- [EXERCISE INSTRUCTIONS]: Print the records below exactly, omitting all pictures.
-- DATA follows --
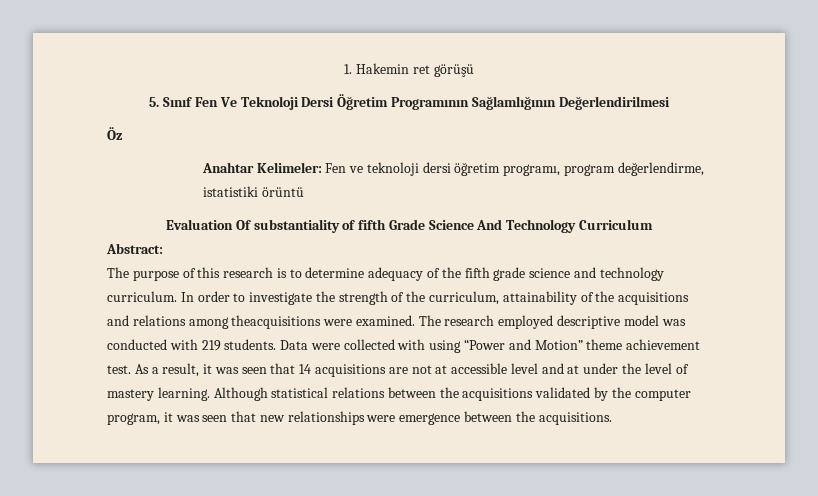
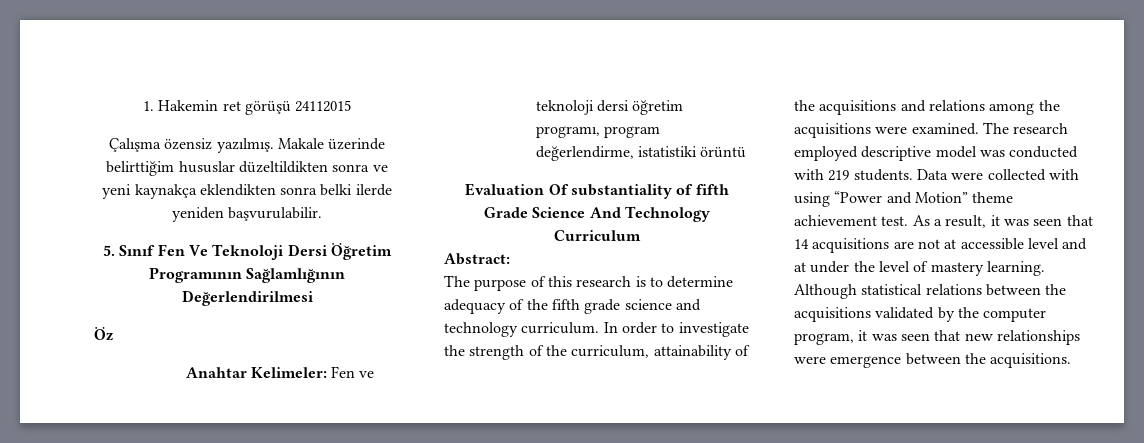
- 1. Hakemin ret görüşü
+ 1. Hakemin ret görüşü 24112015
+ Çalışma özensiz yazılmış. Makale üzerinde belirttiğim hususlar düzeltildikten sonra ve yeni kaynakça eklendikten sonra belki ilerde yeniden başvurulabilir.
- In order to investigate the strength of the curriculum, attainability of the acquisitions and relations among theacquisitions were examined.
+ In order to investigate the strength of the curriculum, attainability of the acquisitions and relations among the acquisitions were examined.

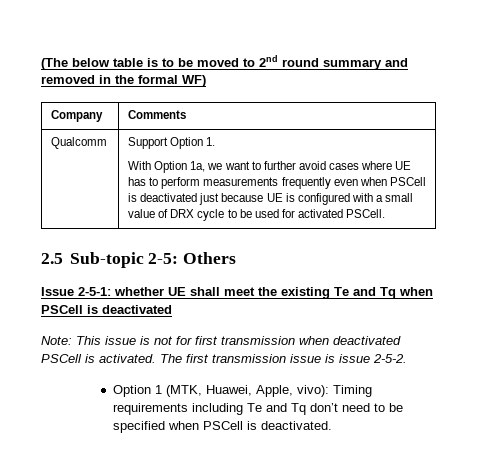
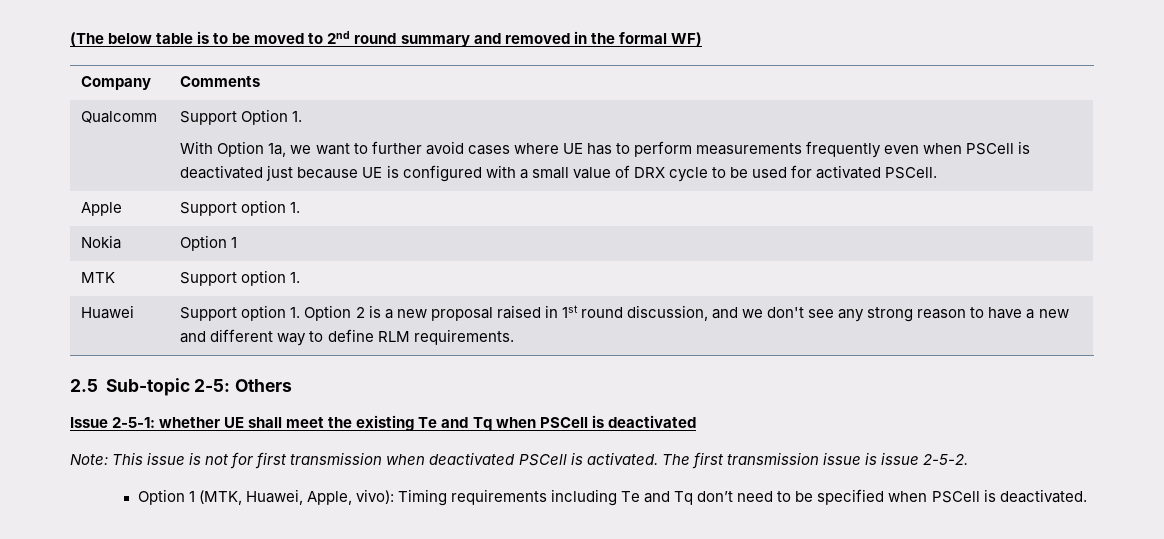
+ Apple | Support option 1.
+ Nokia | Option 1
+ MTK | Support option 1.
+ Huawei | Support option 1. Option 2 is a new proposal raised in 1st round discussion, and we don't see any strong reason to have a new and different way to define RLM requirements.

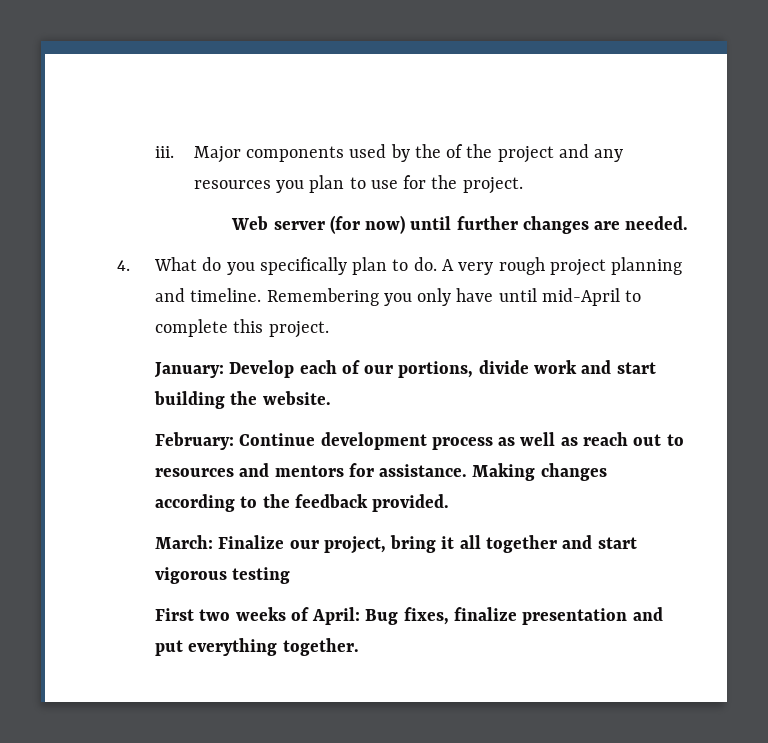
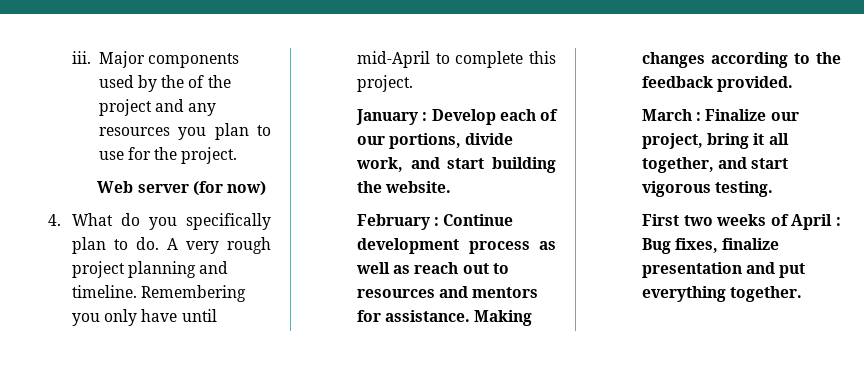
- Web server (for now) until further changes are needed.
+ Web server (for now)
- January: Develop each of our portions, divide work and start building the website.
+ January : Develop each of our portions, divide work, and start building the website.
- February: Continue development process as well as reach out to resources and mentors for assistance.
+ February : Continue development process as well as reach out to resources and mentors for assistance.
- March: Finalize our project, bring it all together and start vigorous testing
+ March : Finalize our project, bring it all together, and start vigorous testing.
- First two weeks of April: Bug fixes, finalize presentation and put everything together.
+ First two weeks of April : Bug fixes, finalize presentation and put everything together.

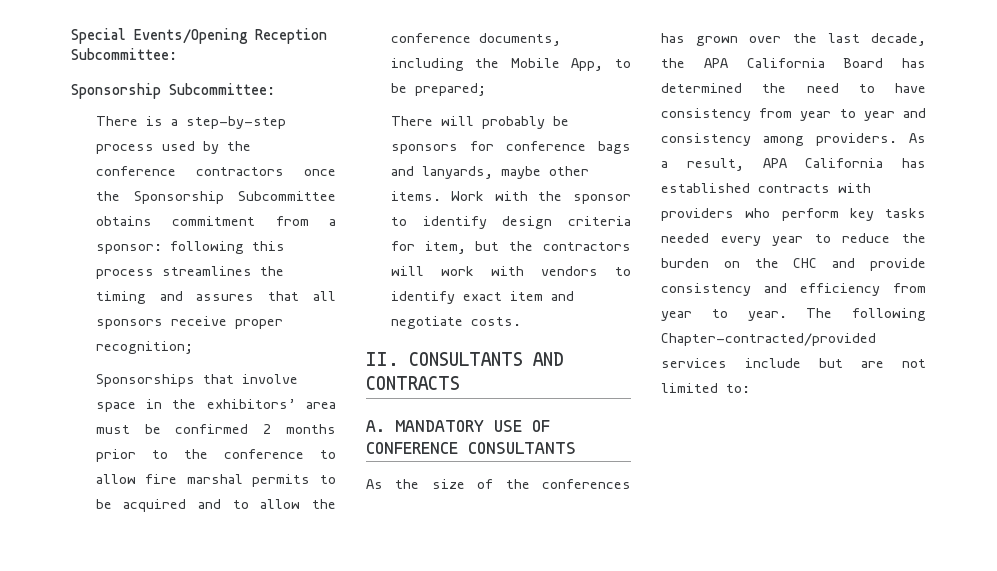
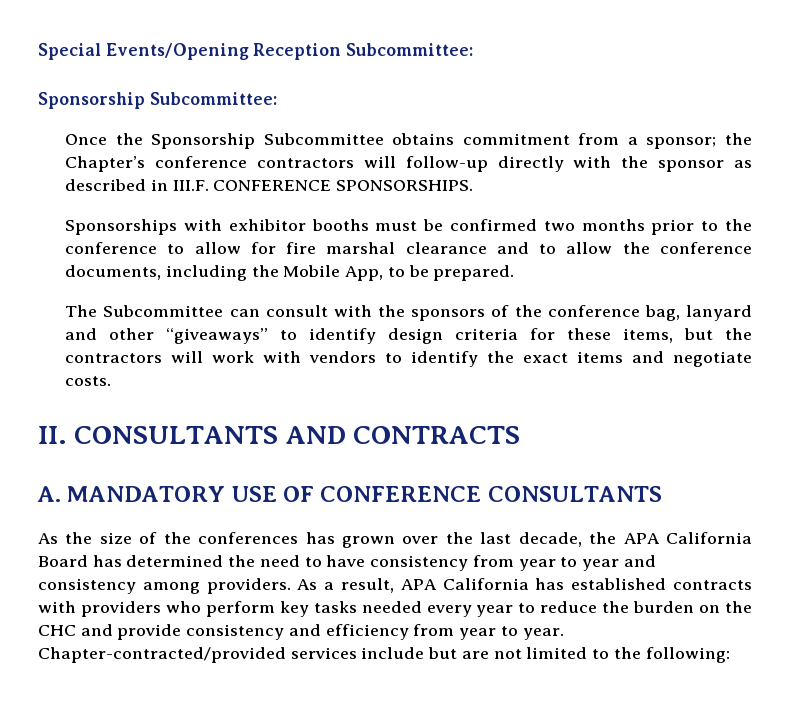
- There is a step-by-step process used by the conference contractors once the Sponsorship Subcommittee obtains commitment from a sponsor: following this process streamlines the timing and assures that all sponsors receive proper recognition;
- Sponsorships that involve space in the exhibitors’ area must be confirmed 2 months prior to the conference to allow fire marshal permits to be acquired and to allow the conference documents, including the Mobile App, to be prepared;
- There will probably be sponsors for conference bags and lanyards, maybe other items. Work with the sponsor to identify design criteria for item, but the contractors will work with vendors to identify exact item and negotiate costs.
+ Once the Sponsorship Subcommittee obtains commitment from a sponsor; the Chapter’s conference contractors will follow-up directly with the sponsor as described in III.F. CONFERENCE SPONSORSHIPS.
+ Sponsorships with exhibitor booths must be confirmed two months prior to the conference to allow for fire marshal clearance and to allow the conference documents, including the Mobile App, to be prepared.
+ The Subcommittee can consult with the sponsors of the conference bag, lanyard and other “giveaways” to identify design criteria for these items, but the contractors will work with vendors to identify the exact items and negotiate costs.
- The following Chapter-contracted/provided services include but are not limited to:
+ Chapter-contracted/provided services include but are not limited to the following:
-- DATA concluded --
- [FINISHED EXERCISE]:
- 1. Hakemin ret görüşü
+ 1. Hakemin ret görüşü 24112015
+ Çalışma özensiz yazılmış. Makale üzerinde belirttiğim hususlar düzeltildikten sonra ve yeni kaynakça eklendikten sonra belki ilerde yeniden başvurulabilir.
- In order to investigate the strength of the curriculum, attainability of the acquisitions and relations among theacquisitions were examined.
+ In order to investigate the strength of the curriculum, attainability of the acquisitions and relations among the acquisitions were examined.

+ Apple | Support option 1.
+ Nokia | Option 1
+ MTK | Support option 1.
+ Huawei | Support option 1. Option 2 is a new proposal raised in 1st round discussion, and we don't see any strong reason to have a new and different way to define RLM requirements.

- Web server (for now) until further changes are needed.
+ Web server (for now)
- January: Develop each of our portions, divide work and start building the website.
+ January : Develop each of our portions, divide work, and start building the website.
- February: Continue development process as well as reach out to resources and mentors for assistance.
+ February : Continue development process as well as reach out to resources and mentors for assistance.
- March: Finalize our project, bring it all together and start vigorous testing
+ March : Finalize our project, bring it all together, and start vigorous testing.
- First two weeks of April: Bug fixes, finalize presentation and put everything together.
+ First two weeks of April : Bug fixes, finalize presentation and put everything together.

- There is a step-by-step process used by the conference contractors once the Sponsorship Subcommittee obtains commitment from a sponsor: following this process streamlines the timing and assures that all sponsors receive proper recognition;
- Sponsorships that involve space in the exhibitors’ area must be confirmed 2 months prior to the conference to allow fire marshal permits to be acquired and to allow the conference documents, including the Mobile App, to be prepared;
- There will probably be sponsors for conference bags and lanyards, maybe other items. Work with the sponsor to identify design criteria for item, but the contractors will work with vendors to identify exact item and negotiate costs.
+ Once the Sponsorship Subcommittee obtains commitment from a sponsor; the Chapter’s conference contractors will follow-up directly with the sponsor as described in III.F. CONFERENCE SPONSORSHIPS.
+ Sponsorships with exhibitor booths must be confirmed two months prior to the conference to allow for fire marshal clearance and to allow the conference documents, including the Mobile App, to be prepared.
+ The Subcommittee can consult with the sponsors of the conference bag, lanyard and other “giveaways” to identify design criteria for these items, but the contractors will work with vendors to identify the exact items and negotiate costs.
- The following Chapter-contracted/provided services include but are not limited to:
+ Chapter-contracted/provided services include but are not limited to the following:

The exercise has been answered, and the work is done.